- Court: High Court
- Citation: [1996] 2 All ER 573

Keywords
- Misrepresentation

= Thomas Witter Ltd v TBP Industries =

Thomas Witter Ltd v TBP Industries [1996] 2 All ER 573 is an English contract law case concerned with misrepresentation. Doubt has been cast on its decision as to availability of rescission by two later cases, Floods of Queensferry Ltd v Shand Construction Ltd. and Government of Zanzibar v British Aerospace (Lancaster House) Ltd.

==Facts==
In December 1989, TBP Industries ("D"), a conglomerate, negotiated the sale of a carpet company to Thomas Witter Ltd. ("P"). In the course of so doing D negligently misrepresented that there was a special one off expense of GBP 120,000 in accounts produced, and that those accounts spread the bi-annual expense of producing pattern books over two years instead of immediately writing it off. The sale contract included a provision stating that P acknowledged it had not been induced to enter into the agreement by any representation or warranty, and a contractual limitation clause stated that D was not liable for a breach of the agreement unless written notice was given by January 1, 1992.

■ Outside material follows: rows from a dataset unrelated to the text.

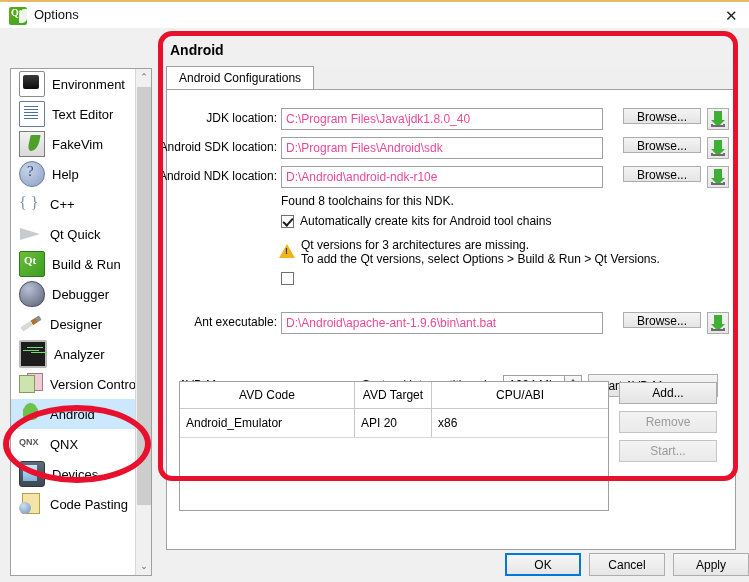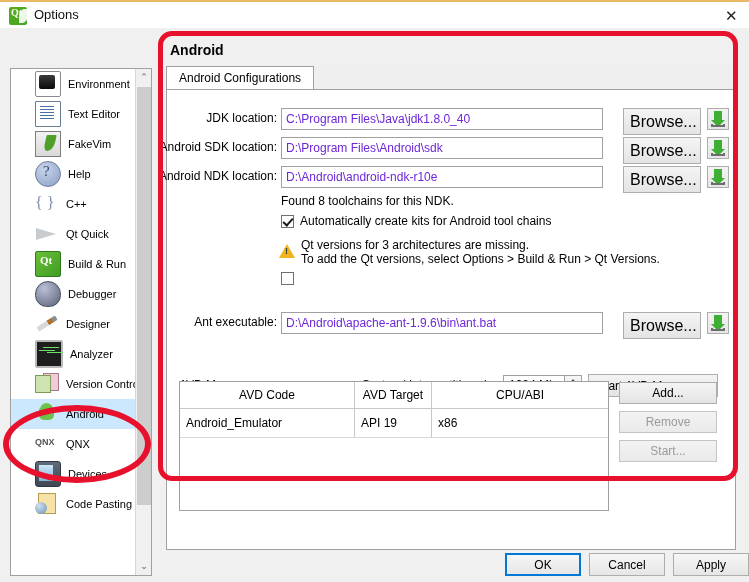--- a/index.html
+++ b/index.html
@@ -65,8 +65,8 @@
   }
   .cat-item{
     position:relative;height:30px;display:flex;align-items:center;
-    padding-left:24px;box-sizing:border-box;cursor:pointer;
-    font-size:11px;color:#000;
+    padding-left:8px;box-sizing:border-box;cursor:pointer;
+    font-size:13px;color:#000;
   }
   .cat-item.selected{background:#cce8ff;}
   .cat-icon{

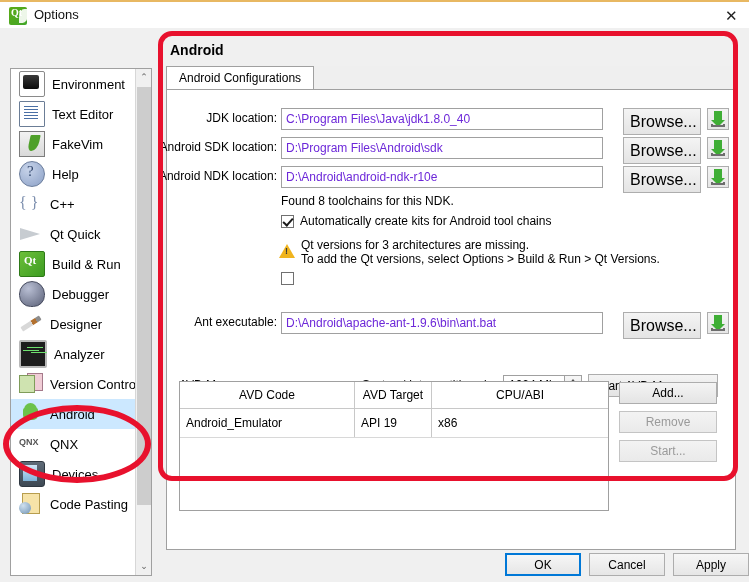--- a/index.html
+++ b/index.html
@@ -168,7 +168,7 @@
   .txt{
     position:absolute;left:114px;top:0;width:322px;height:22px;
     border:1px solid #a0a0a0;background:#fff;box-sizing:border-box;
-    font-family:inherit;font-size:12px;padding:1px 4px;color:#6d28d9;outline:none;
+    font-family:inherit;font-size:12px;padding:1px 4px;color:#ec4899;outline:none;
   }
   .browse{
     position:absolute;left:456px;top:0;width:78px;height:27px;

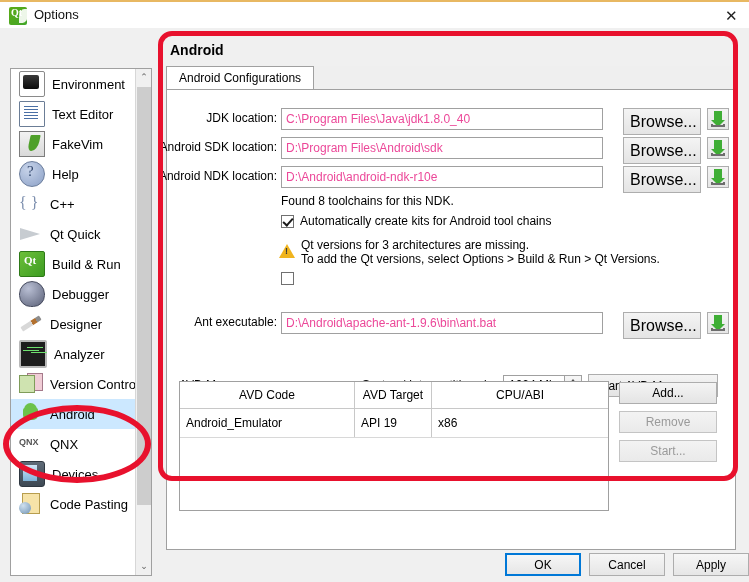--- a/index.html
+++ b/index.html
@@ -171,9 +171,9 @@
     font-family:inherit;font-size:12px;padding:1px 4px;color:#ec4899;outline:none;
   }
   .browse{
-    position:absolute;left:456px;top:0;width:78px;height:27px;
+    position:absolute;left:456px;top:0;width:78px;height:16px;
     background:linear-gradient(#f4f4f4,#e4e4e4);border:1px solid #adadad;
-    box-sizing:border-box;font-family:inherit;font-size:16px;cursor:pointer;color:#000;
+    box-sizing:border-box;font-family:inherit;font-size:12px;cursor:pointer;color:#000;
   }
   .dl-btn{
     position:absolute;left:540px;top:0;width:22px;height:22px;

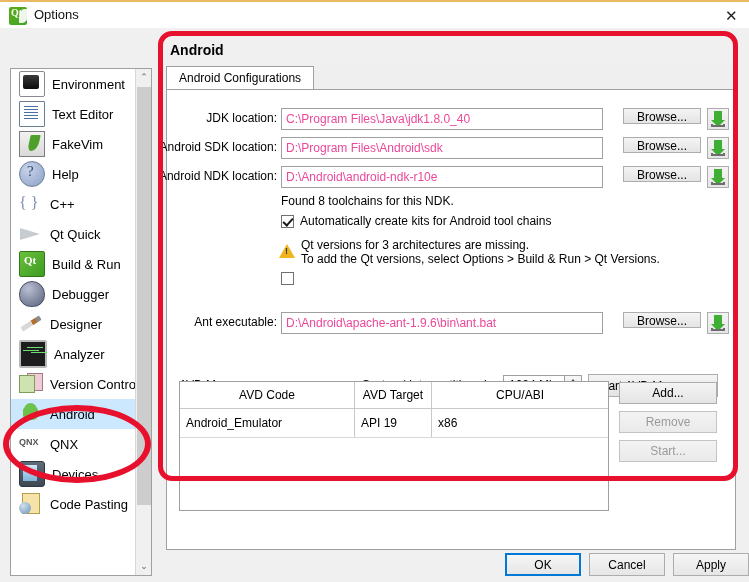--- a/index.html
+++ b/index.html
@@ -455,7 +455,7 @@
       </div>
       <div class="avd-row">
         <div class="col1">Android_Emulator</div>
-        <div class="col2">API 19</div>
+        <div class="col2">API 20</div>
         <div class="col3">x86</div>
       </div>
     </div>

When P sued for negligent misrepresentation, D sought to rely on those two contractual provisions.

==Judgment==
Jacob J held that rescission was no longer available where it was impossible to restore the parties to their positions before the contract. However, he referred to the Solicitor General saying, while the Act was being passed, that damages could be awarded where rescission was no longer available, and so under s 2(2) the right to damages did not depend on the right to rescission - it was only necessary that the right to rescind had existed in the past - even if there was a bar now. In Government of Zanzibar v British Aerospace (Lancaster House) Ltd., Judge Raymond Jack held that "the Solicitor General's view ... may not be absolutely clear. But given that this was an ex tempore answer given a little after 3 o'clock in the morning, I question how much weight should be given to it where it does not accord with other statements".